豪華客船や外国貨物船が発着する大きな港町とあって、たくさんの乗客、見送りの人々で賑やかに溢れ返っていた。

菻船長と龍に腕を支えられ、タラップをゆっくりと降りた浩藍の目の前に待ち構えていたのは、背の高い金髪碧眼の若い男だ。

浩藍はこわごわと男を見上げる。

…『…アルフレッド・ジュード・ロレンス。
金髪碧眼のいい男だ。
…少し妬けるな…』
佑炎の苦しげな微笑みが一瞬浮かび、胸が張り裂けそうになる。

…兄さん…!


男は浩藍を見ると、一瞬驚いたように息を呑んだ。
やがて、太陽のように…そして浩藍を安心させるように朗らかに笑った。
その長く逞しい腕を差し伸べ軽々と浩藍を抱き上げ、髪をくしゃくしゃと撫でた。

…柑橘系の薫りは、香水なのか、それとも…。

『俺がアルフレッドだ。
アルフレッド・ジュード・ロレンス。
ユージン…佑炎の親友だ。
ロンドン大学で助手をしながら古美術商を営んでいる。
というか、不肖の後継ぎ…だけどね。
…あのあと、ユージンの父親から電報が届いたよ。
君を頼むと。
…大変だったな。
まだ小さいのに、よく頑張った。
よく耐えたね。
藍。
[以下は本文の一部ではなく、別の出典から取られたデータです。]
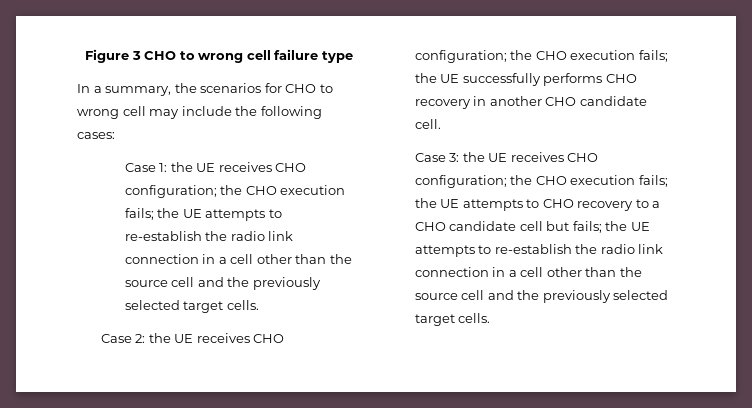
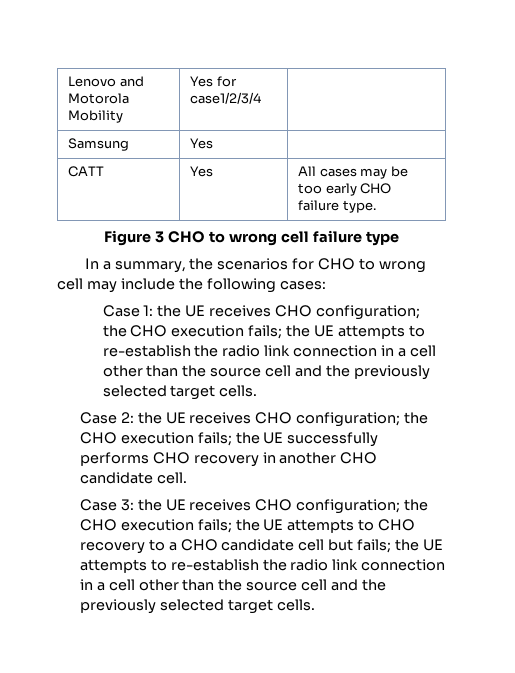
+ Lenovo and Motorola Mobility | Yes for case1/2/3/4 |
+ Samsung | Yes |
+ CATT | Yes | All cases may be too early CHO failure type.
君は強い子だ。
でも、もう大丈夫だ。
俺はユージンの代わりだ。
君が幸せな大人になれるように、ずっと傍にいるよ』
…浩藍でも分かりやすい英語で、優しく語りかけてくれた。

『…兄さん…』

一瞬まるで、兄が戻ってきたかのような言い知れぬ安堵感につつまれる。
…もちろん、それは錯覚だ。
…けれど…

『…兄さんが…兄さんが…』

兄を知るこの男の胸は逞しく、そして温かかった。
その胸に貌を押し当てて子どものように泣きじゃくる。
泣いても泣いても、涙は枯れることのない泉のように湧き出て、男の上質なシャツを濡らした。

『…いくらでも、泣いていい。
だって君はまだ子どもなんだから。
…泣くだけ泣いたら、俺の家に行こう。
家政婦のヒューズさんが美味いシェパーズパイを作って君を待っている。
あれを食ったらもう倫敦を離れられなくなるぜ?』

涙に歪むアルフレッドの貌は温かい笑顔で満ちていた。

その大きな手が、優しく浩藍の涙を拭う。
海のように碧い瞳が浩藍を真っ直ぐに見つめる。

『…藍。
君はこれからここで生きていくんだ。